For Your General Manager
GMs aren’t known for their emotional range: they operate on a spectrum of bemused annoyance to enraged annoyance. Since carefully compartmentalized feelings of anger and despair can start to weigh heavy on their quickly aging faces, we recommend the PAO Facial Exerciser. Trust us, they’ll use it daily:

For Your Owner
A restaurant owner can never get enough of their own restaurant, right? Then why not get them a gift certificate… to their own restaurant! Imagine their joy as they get to sit down on a busy night and enjoy the fruit of their own labor. The highlights will include them noticing how dirty the floorboards are, the baked-on lipstick stuck to their water glass and the guy on table 10a who thought it’d be appropriate to wear socks in sandals to a fine dining restaurant.

For Your Servers
“Merry Christmas!
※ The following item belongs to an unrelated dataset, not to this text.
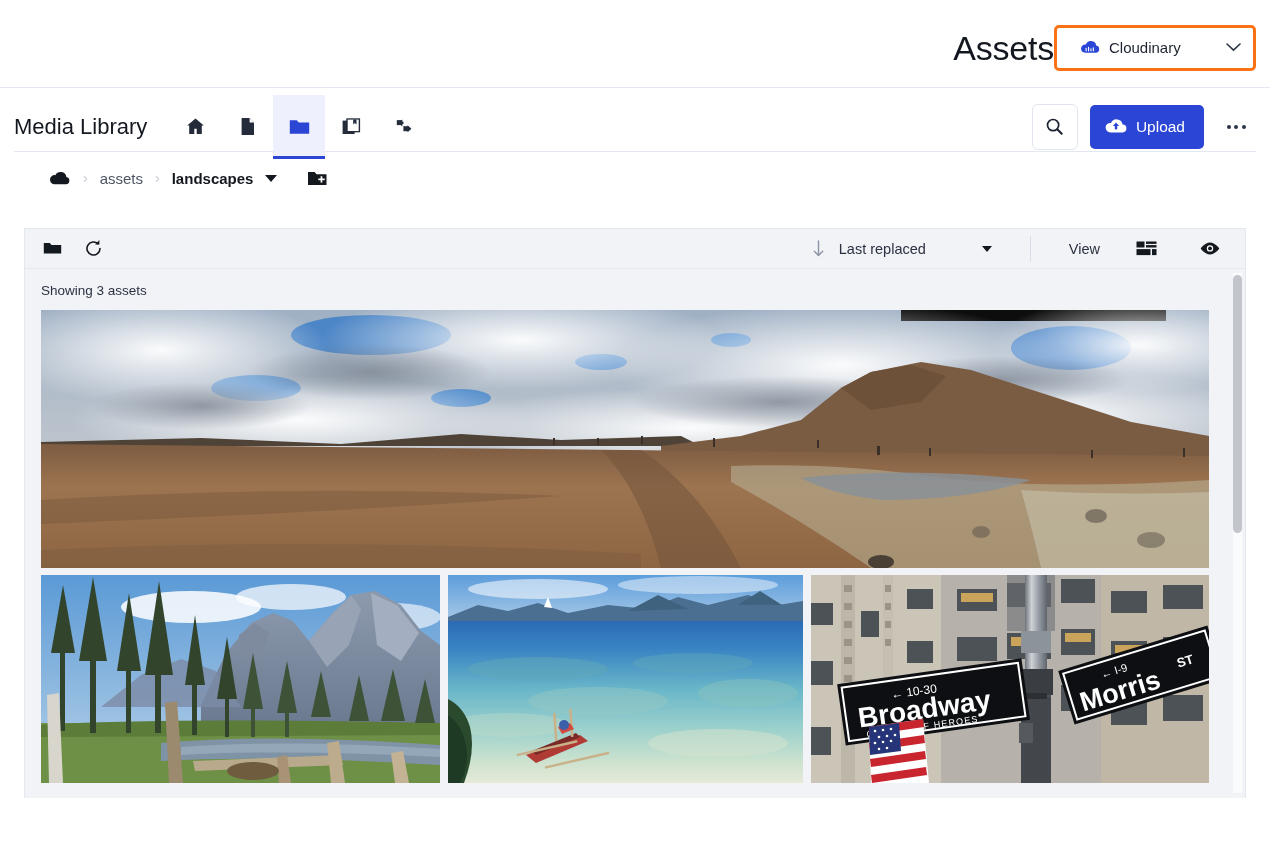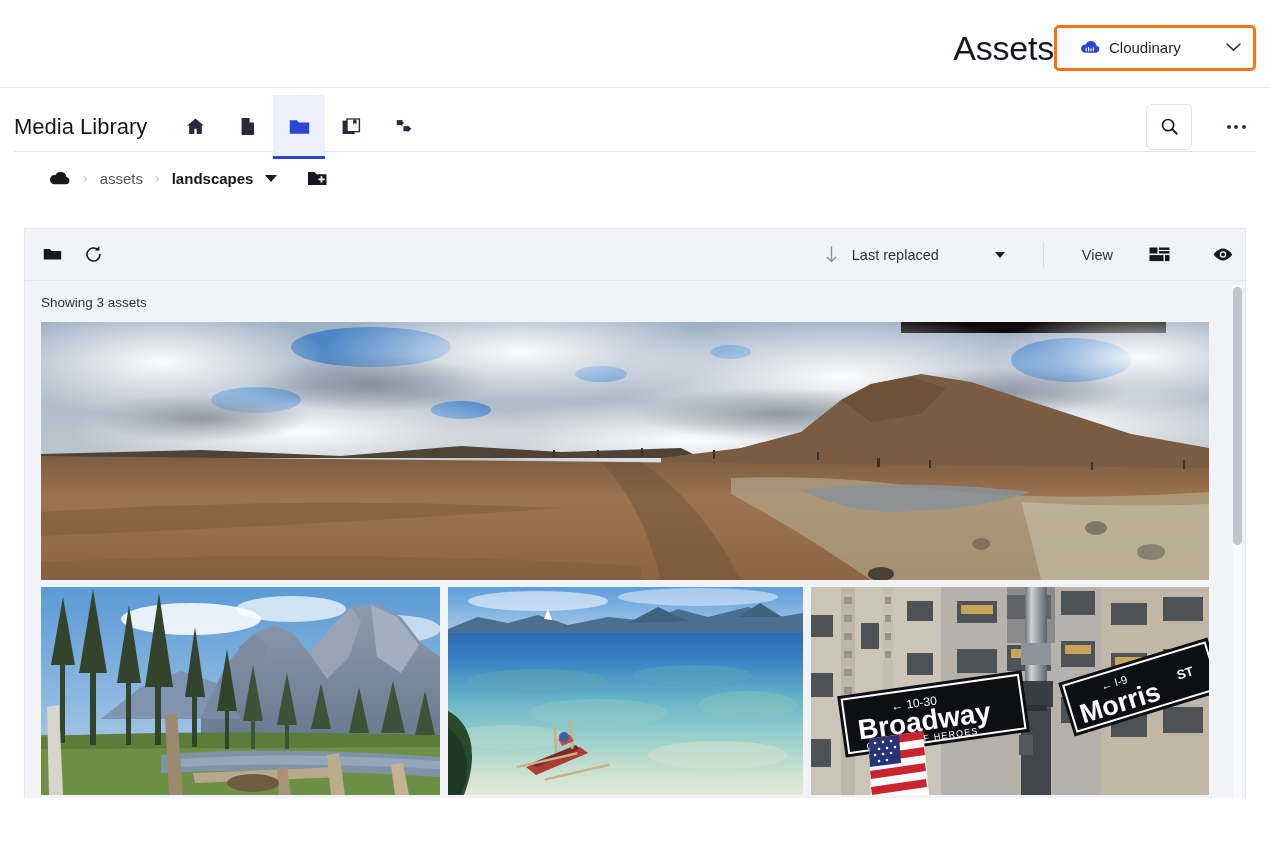"Upload" button.upload-btn { html: none -> <button> <span> <svg> <path></path> <path></path> <rect></rect> </svg> </span> <span>Upload</span> </button> }
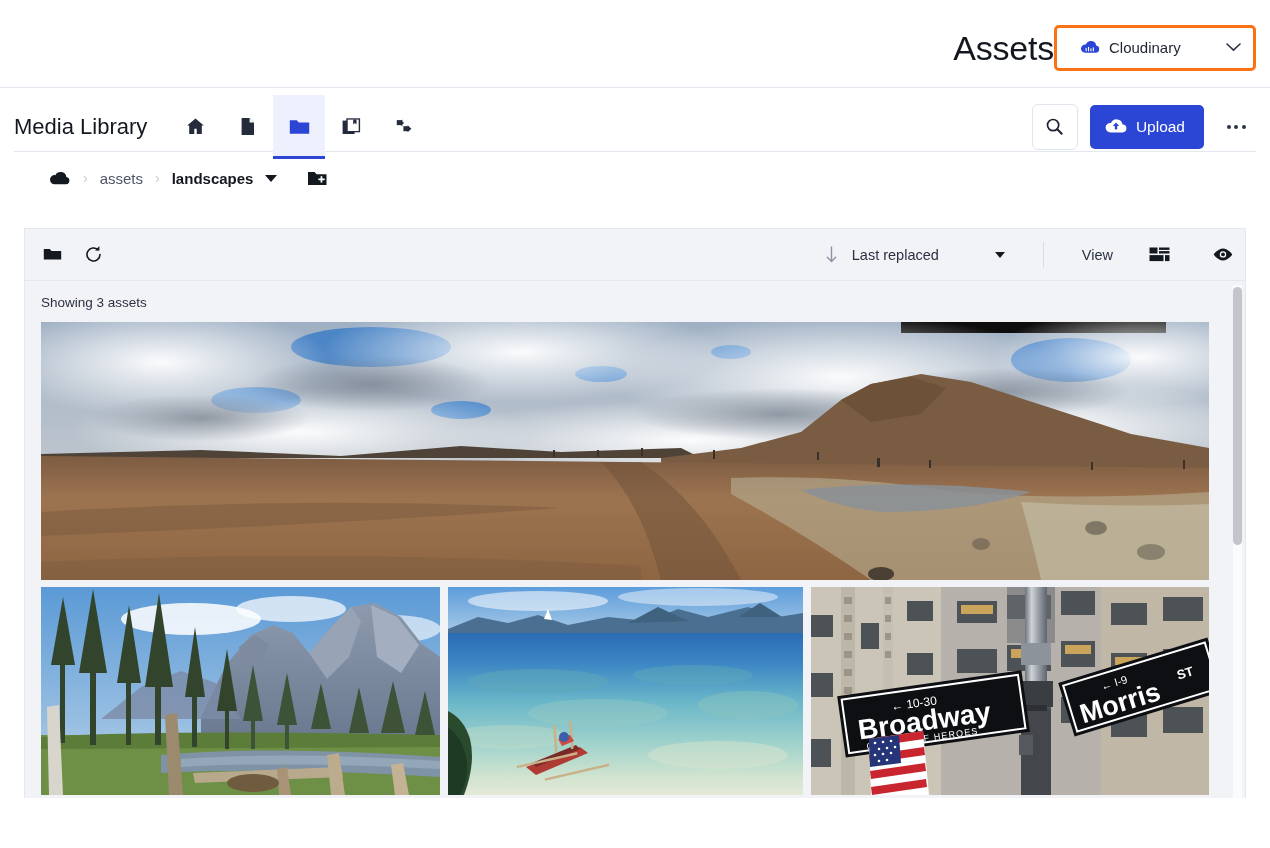"Last replaced" .panel-toolbar { height: 52px -> 40px; padding: 0 11px 0 18px -> 0 24px 0 18px }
I noticed how much everyone fights over the Pandora stations so I deleted them all!”

Enough said.

For Your Bartender
A big bottle of Apple Pucker will put a smile on their face. Now when they’re asked for an Apple-Tini they won’t have to go through the whole “this is a pre-prohibition cocktail menu” speech and get down to making shots! Imagine their relief!

So Merry Christmas! And Good Luck!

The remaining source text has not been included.